| #Symfony2, #Codeception, #testing

Logging in programmatically with Codeception and Symfony2

This article describes how to acceptance test pages that require a logged in user.

This article is not about testing the login functionality, which includes filling in a form and being redirected. It is about logging in without filling forms and being redirected, to rapidly test pages behind a firewall.

This article presumes, that you have Codeception up and running.

First the Symfony2 Module and the WebDriver Module have to be downloaded and enabled in the acceptance.suite.yml file. Since the login functionality should be accessible from all acceptance tests, it is placed in a helper class in the /_support directory.
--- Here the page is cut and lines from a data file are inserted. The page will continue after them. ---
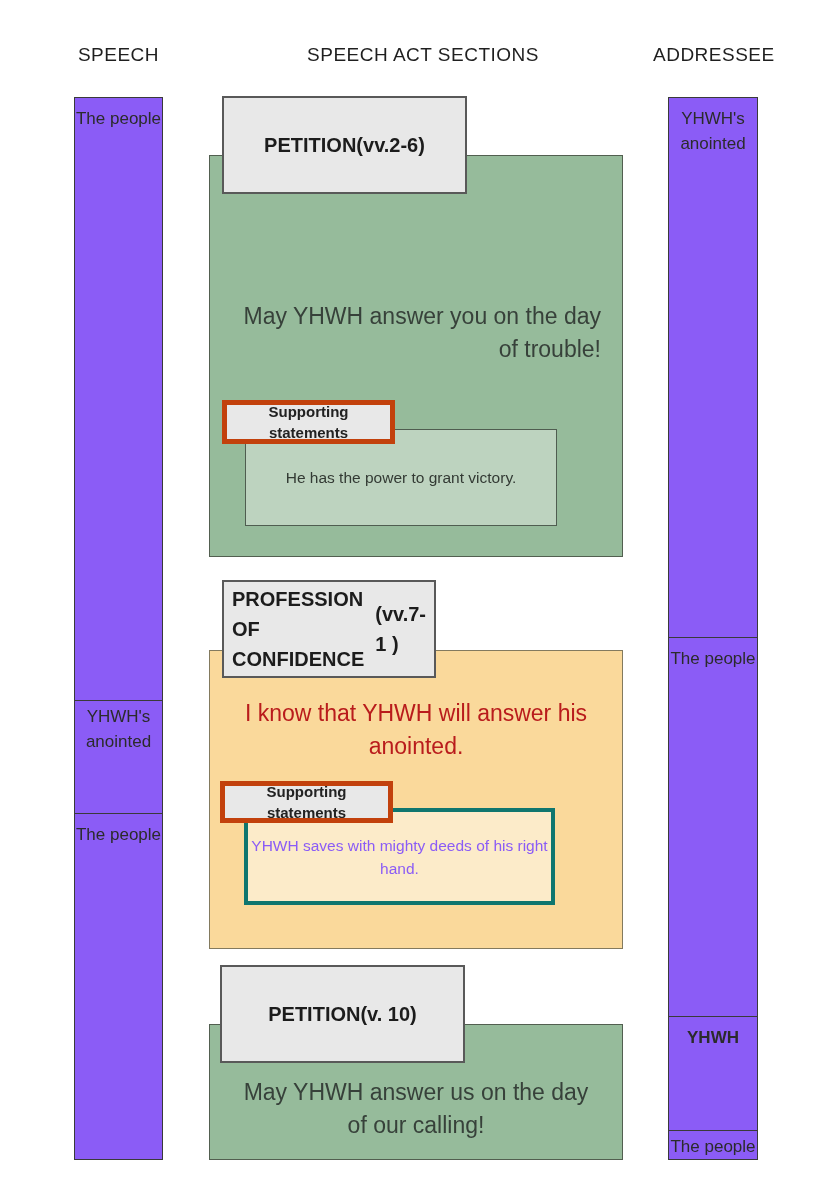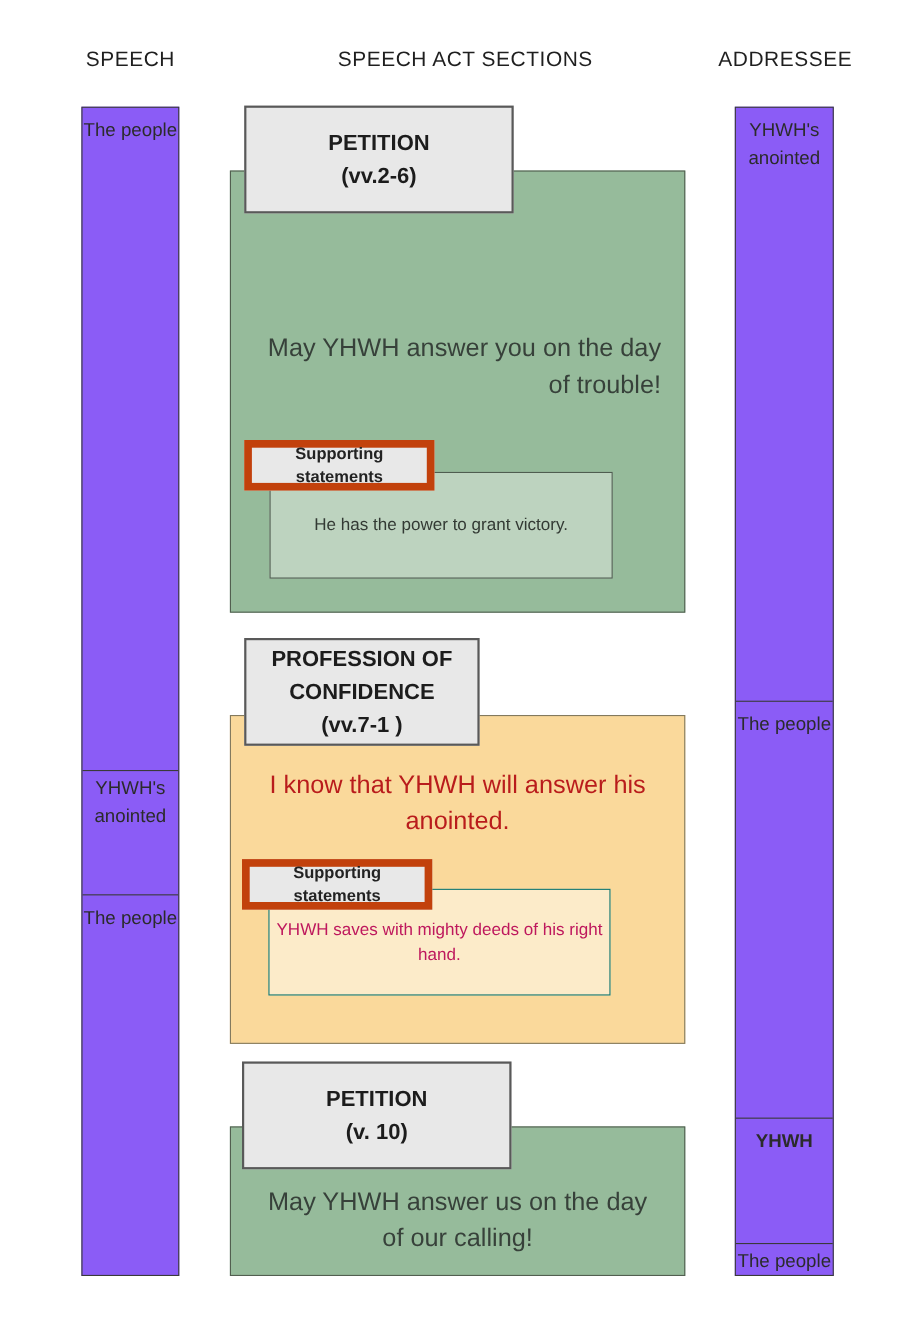--- a/index.html
+++ b/index.html
@@ -60,10 +60,9 @@
     background: #E8E8E8;
     border: 2px solid #595959;
     display: flex;
-    flex-direction: column;
+    flex-direction: row;
     justify-content: center;
     align-items: center;
-    text-align: center;
     font-weight: bold;
     font-size: 20px;
     line-height: 30px;

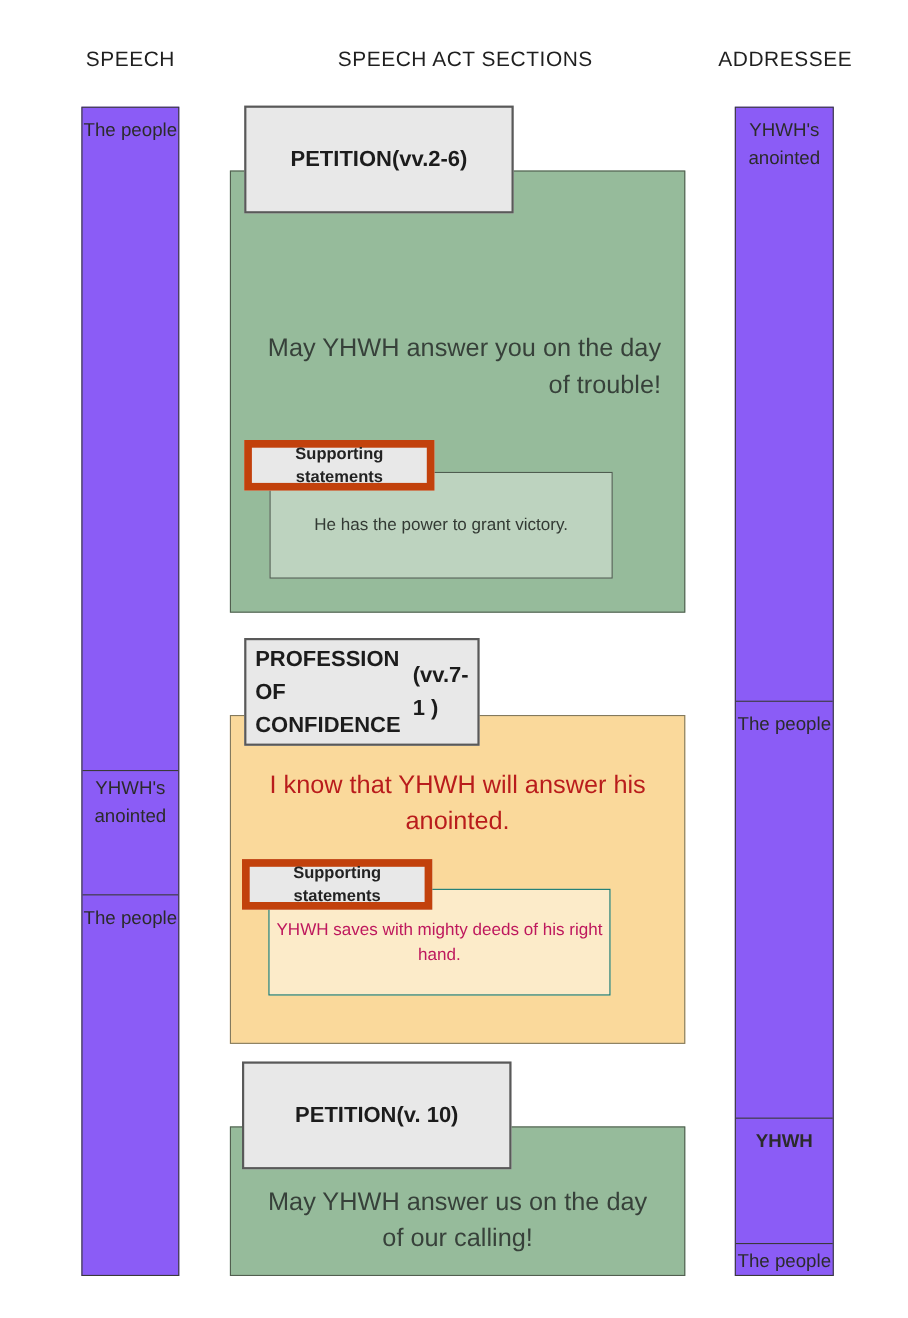--- a/index.html
+++ b/index.html
@@ -82,7 +82,7 @@
   
   .support-label {
     background: #E8E8E8;
-    border: 7px solid #c2410c;
+    border: 5px solid #c2410c;
     display: flex;
     justify-content: center;
     align-items: center;

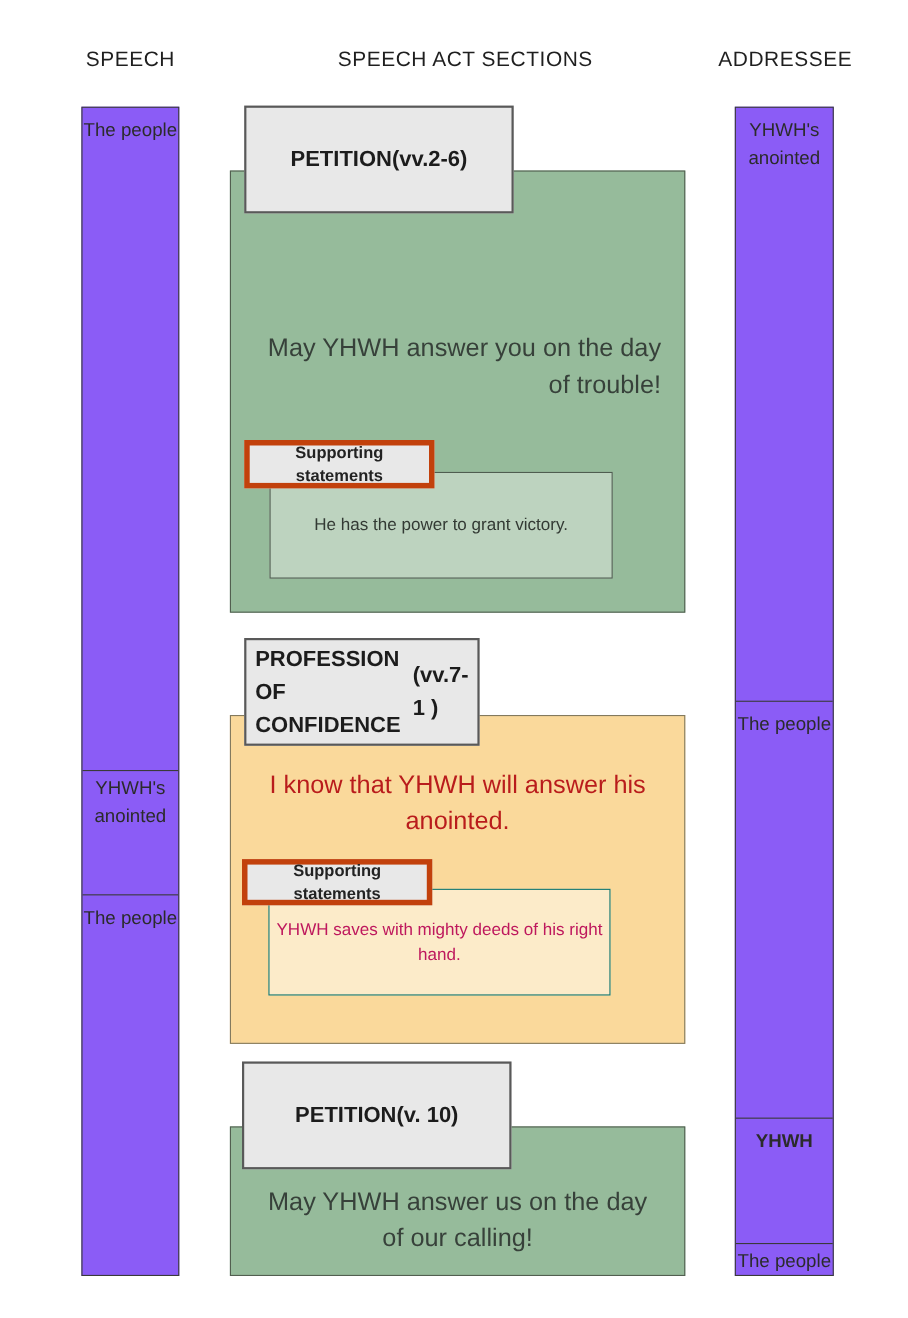--- a/index.html
+++ b/index.html
@@ -111,8 +111,8 @@
   }
   .support-box.orange-inner {
     background: #FCEBC9;
-    border: 1px solid #0f766e;
-    color: #be185d;
+    border: 4px solid #0f766e;
+    color: #8b5cf6;
   }
 </style>
 </head>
The helper class also has to be enabled in the acceptance.suite.yml file.

The code

The WebHelper.php looks like this:

namespace Codeception\Module;

use Symfony\Component\DependencyInjection\ContainerInterface;
use Symfony\Component\Security\Core\Authentication\Token\UsernamePasswordToken;

class WebHelper extends \Codeception\Module
    public function amLoggedInAs($username)

        $container = $this->getModule('Symfony2')->container;

        $doctrine = $container->get('doctrine');
        $user = $doctrine
            ->findOneBy(['name' => $username]);

        $firewall = 'main';
        $token = new UsernamePasswordToken($user, null, $firewall, $user->getRoles());

        $session = $container->get('session');
        $session->set('_security_' . $firewall, serialize($token));

        $webDriver = $this->getModule('WebDriver');
        $webDriver->setCookie($session->getName(), $session->getId());


This function works as follows. The function accepts an username as parameter. The Symfony2 service container is retrieved from the Codeception Symfony2 module. The user repository may have to be changed based on your Symfony 2 application. A security Token for the given user and firewall is created. The token is saved to the Symfony2 session, to keep the user logged in after following links. Finally the Webdriver Module is used to add a session cookie to the response and it reloads the page.

The acceptance.suite.yml may look similar to:

class_name: AcceptanceTester
        - WebHelper
        - Symfony2
        - WebDriver
             url: ''
             browser: chrome
             window_size: 1024x768
             wait: 0

borwser: chrome is optional. It also works using other browsers.


In any test file, the login functionality can be used as
$I->amLoggedInAs('Username');, where username obviously has to be a valid username in the database.